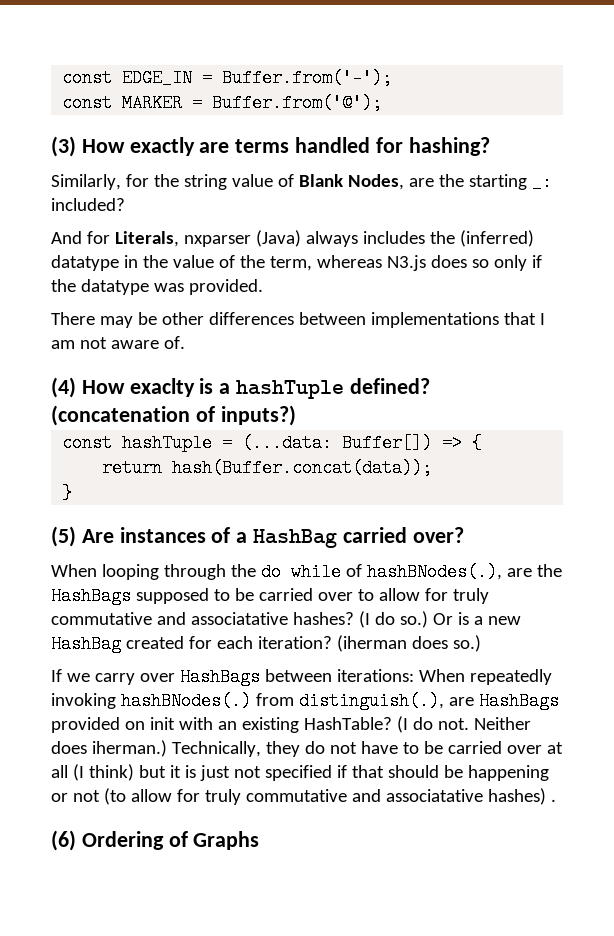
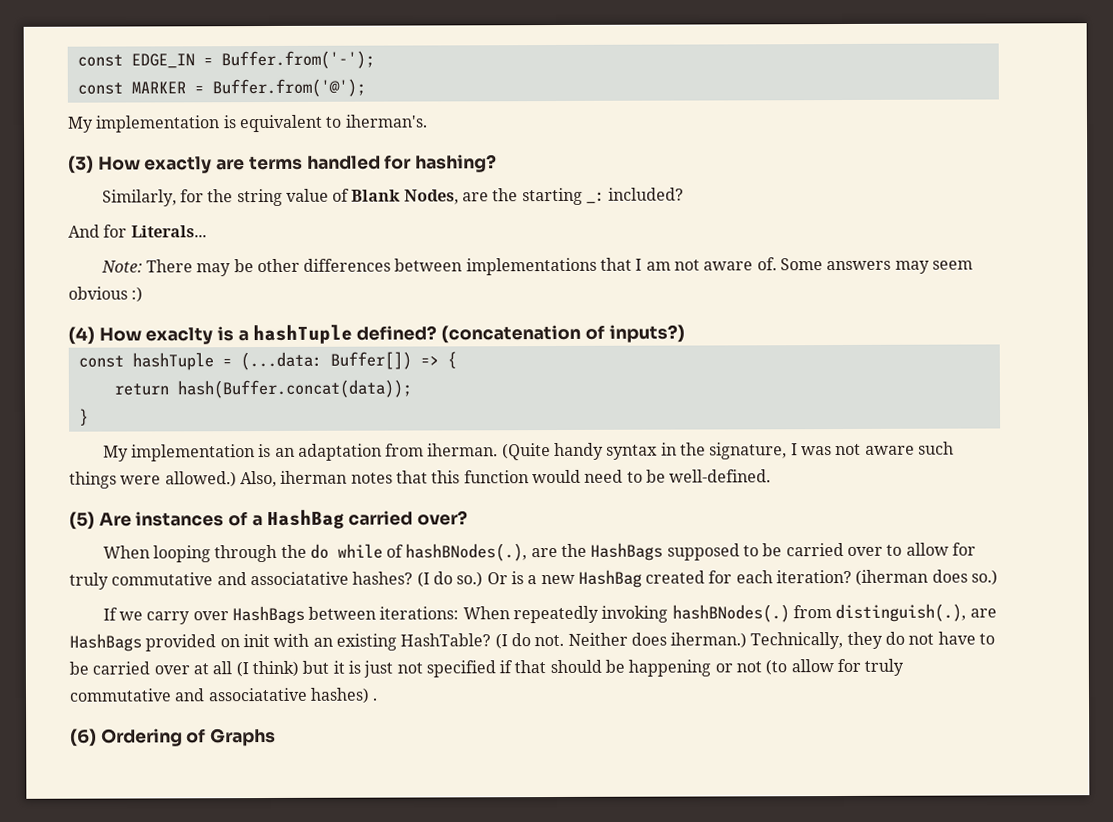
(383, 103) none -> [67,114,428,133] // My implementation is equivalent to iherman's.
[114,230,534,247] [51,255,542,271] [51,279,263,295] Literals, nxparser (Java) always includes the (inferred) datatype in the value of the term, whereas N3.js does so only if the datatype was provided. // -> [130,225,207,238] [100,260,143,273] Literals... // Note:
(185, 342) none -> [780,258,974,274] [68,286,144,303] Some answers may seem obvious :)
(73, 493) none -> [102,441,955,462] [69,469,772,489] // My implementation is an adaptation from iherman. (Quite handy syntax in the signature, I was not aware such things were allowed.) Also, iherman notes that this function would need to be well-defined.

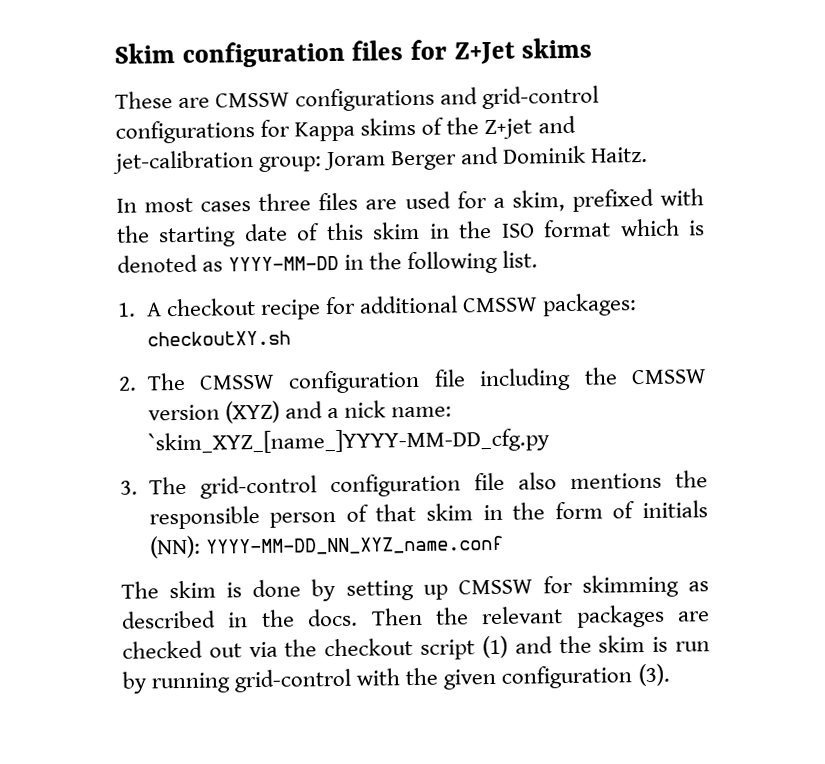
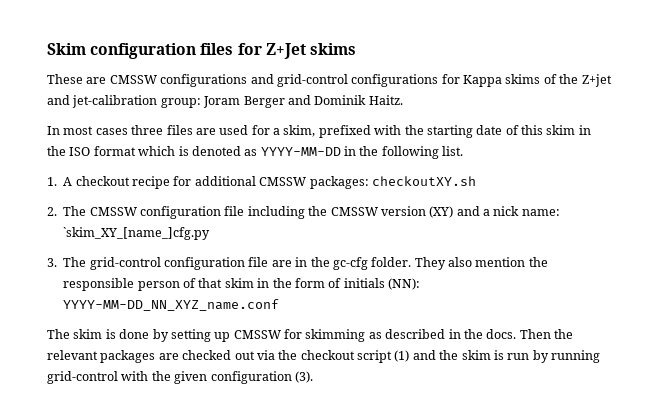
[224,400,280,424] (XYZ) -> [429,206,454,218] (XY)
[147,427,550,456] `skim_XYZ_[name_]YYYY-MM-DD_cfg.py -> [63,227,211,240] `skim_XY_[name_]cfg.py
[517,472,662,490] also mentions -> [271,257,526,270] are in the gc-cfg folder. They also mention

* INSTRUCTIONS FOR THE TASK *
Please retype the listing exactly, leaving out any images.

* ANSWER SPACE *
(383, 103) none -> [67,114,428,133] // My implementation is equivalent to iherman's.
[114,230,534,247] [51,255,542,271] [51,279,263,295] Literals, nxparser (Java) always includes the (inferred) datatype in the value of the term, whereas N3.js does so only if the datatype was provided. // -> [130,225,207,238] [100,260,143,273] Literals... // Note:
(185, 342) none -> [780,258,974,274] [68,286,144,303] Some answers may seem obvious :)
(73, 493) none -> [102,441,955,462] [69,469,772,489] // My implementation is an adaptation from iherman. (Quite handy syntax in the signature, I was not aware such things were allowed.) Also, iherman notes that this function would need to be well-defined.

[224,400,280,424] (XYZ) -> [429,206,454,218] (XY)
[147,427,550,456] `skim_XYZ_[name_]YYYY-MM-DD_cfg.py -> [63,227,211,240] `skim_XY_[name_]cfg.py
[517,472,662,490] also mentions -> [271,257,526,270] are in the gc-cfg folder. They also mention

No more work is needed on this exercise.